▸ **DATA TO USE**:
++++++

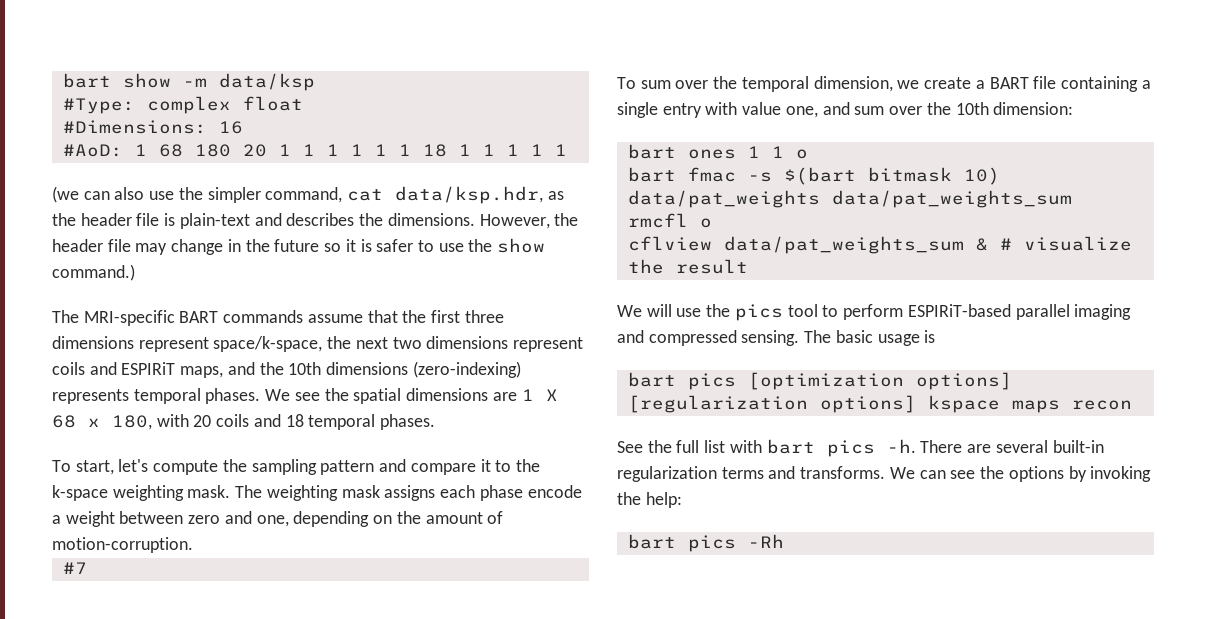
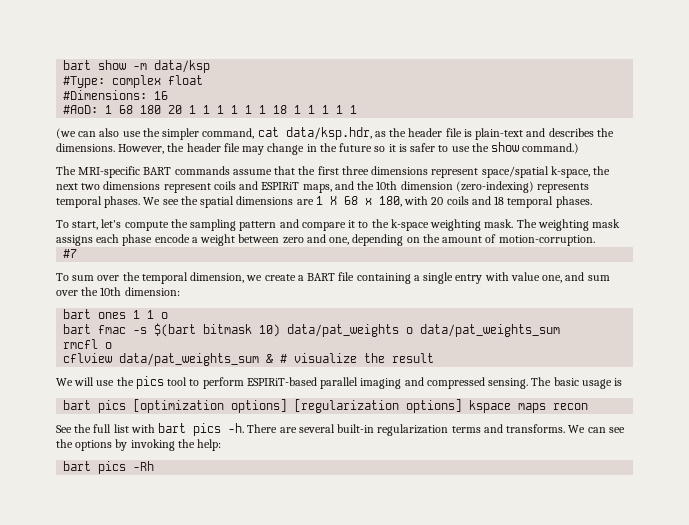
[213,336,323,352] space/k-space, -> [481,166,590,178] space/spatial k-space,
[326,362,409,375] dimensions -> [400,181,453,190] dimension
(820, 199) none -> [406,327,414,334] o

++++++

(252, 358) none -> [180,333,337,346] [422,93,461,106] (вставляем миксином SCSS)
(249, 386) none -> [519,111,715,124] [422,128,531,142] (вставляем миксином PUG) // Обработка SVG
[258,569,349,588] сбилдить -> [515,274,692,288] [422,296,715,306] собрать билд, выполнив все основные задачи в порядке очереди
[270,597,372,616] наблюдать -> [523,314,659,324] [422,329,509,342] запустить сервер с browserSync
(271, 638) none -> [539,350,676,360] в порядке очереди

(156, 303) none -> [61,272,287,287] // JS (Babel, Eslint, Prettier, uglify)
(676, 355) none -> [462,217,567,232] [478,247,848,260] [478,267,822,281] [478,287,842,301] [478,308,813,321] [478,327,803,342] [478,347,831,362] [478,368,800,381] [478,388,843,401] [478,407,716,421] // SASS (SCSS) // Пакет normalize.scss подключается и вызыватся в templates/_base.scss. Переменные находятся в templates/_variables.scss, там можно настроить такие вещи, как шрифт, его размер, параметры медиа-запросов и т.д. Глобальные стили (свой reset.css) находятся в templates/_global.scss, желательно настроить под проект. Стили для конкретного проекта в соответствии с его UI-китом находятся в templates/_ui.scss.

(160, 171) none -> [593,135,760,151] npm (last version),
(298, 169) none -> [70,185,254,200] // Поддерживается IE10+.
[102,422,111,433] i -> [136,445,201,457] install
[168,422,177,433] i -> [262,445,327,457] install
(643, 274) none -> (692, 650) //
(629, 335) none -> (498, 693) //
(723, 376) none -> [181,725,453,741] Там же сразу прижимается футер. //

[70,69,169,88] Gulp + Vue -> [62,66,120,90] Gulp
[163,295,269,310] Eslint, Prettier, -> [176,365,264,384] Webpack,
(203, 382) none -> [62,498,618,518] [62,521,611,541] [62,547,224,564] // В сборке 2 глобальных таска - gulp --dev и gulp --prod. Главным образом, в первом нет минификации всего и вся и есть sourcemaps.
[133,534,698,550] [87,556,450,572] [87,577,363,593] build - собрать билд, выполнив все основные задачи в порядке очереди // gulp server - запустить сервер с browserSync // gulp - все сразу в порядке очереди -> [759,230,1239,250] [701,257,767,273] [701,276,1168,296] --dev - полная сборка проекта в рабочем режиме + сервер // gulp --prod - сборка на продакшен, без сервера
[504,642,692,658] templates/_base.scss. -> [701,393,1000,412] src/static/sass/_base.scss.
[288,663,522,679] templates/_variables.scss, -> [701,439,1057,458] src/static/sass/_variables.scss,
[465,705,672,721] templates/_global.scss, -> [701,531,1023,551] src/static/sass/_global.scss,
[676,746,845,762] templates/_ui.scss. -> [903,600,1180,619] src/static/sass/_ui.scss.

++++++

▸ **WORK TO BE COMPLETED**: In the entries above, find the line with "[168,422,177,433] i ->" and the line with "[465,705,672,721] templates/_global.scss, ->", then restate word for word both of them and every line between, with nothing more.

▸ **REPLY**:
[168,422,177,433] i -> [262,445,327,457] install
(643, 274) none -> (692, 650) //
(629, 335) none -> (498, 693) //
(723, 376) none -> [181,725,453,741] Там же сразу прижимается футер. //

[70,69,169,88] Gulp + Vue -> [62,66,120,90] Gulp
[163,295,269,310] Eslint, Prettier, -> [176,365,264,384] Webpack,
(203, 382) none -> [62,498,618,518] [62,521,611,541] [62,547,224,564] // В сборке 2 глобальных таска - gulp --dev и gulp --prod. Главным образом, в первом нет минификации всего и вся и есть sourcemaps.
[133,534,698,550] [87,556,450,572] [87,577,363,593] build - собрать билд, выполнив все основные задачи в порядке очереди // gulp server - запустить сервер с browserSync // gulp - все сразу в порядке очереди -> [759,230,1239,250] [701,257,767,273] [701,276,1168,296] --dev - полная сборка проекта в рабочем режиме + сервер // gulp --prod - сборка на продакшен, без сервера
[504,642,692,658] templates/_base.scss. -> [701,393,1000,412] src/static/sass/_base.scss.
[288,663,522,679] templates/_variables.scss, -> [701,439,1057,458] src/static/sass/_variables.scss,
[465,705,672,721] templates/_global.scss, -> [701,531,1023,551] src/static/sass/_global.scss,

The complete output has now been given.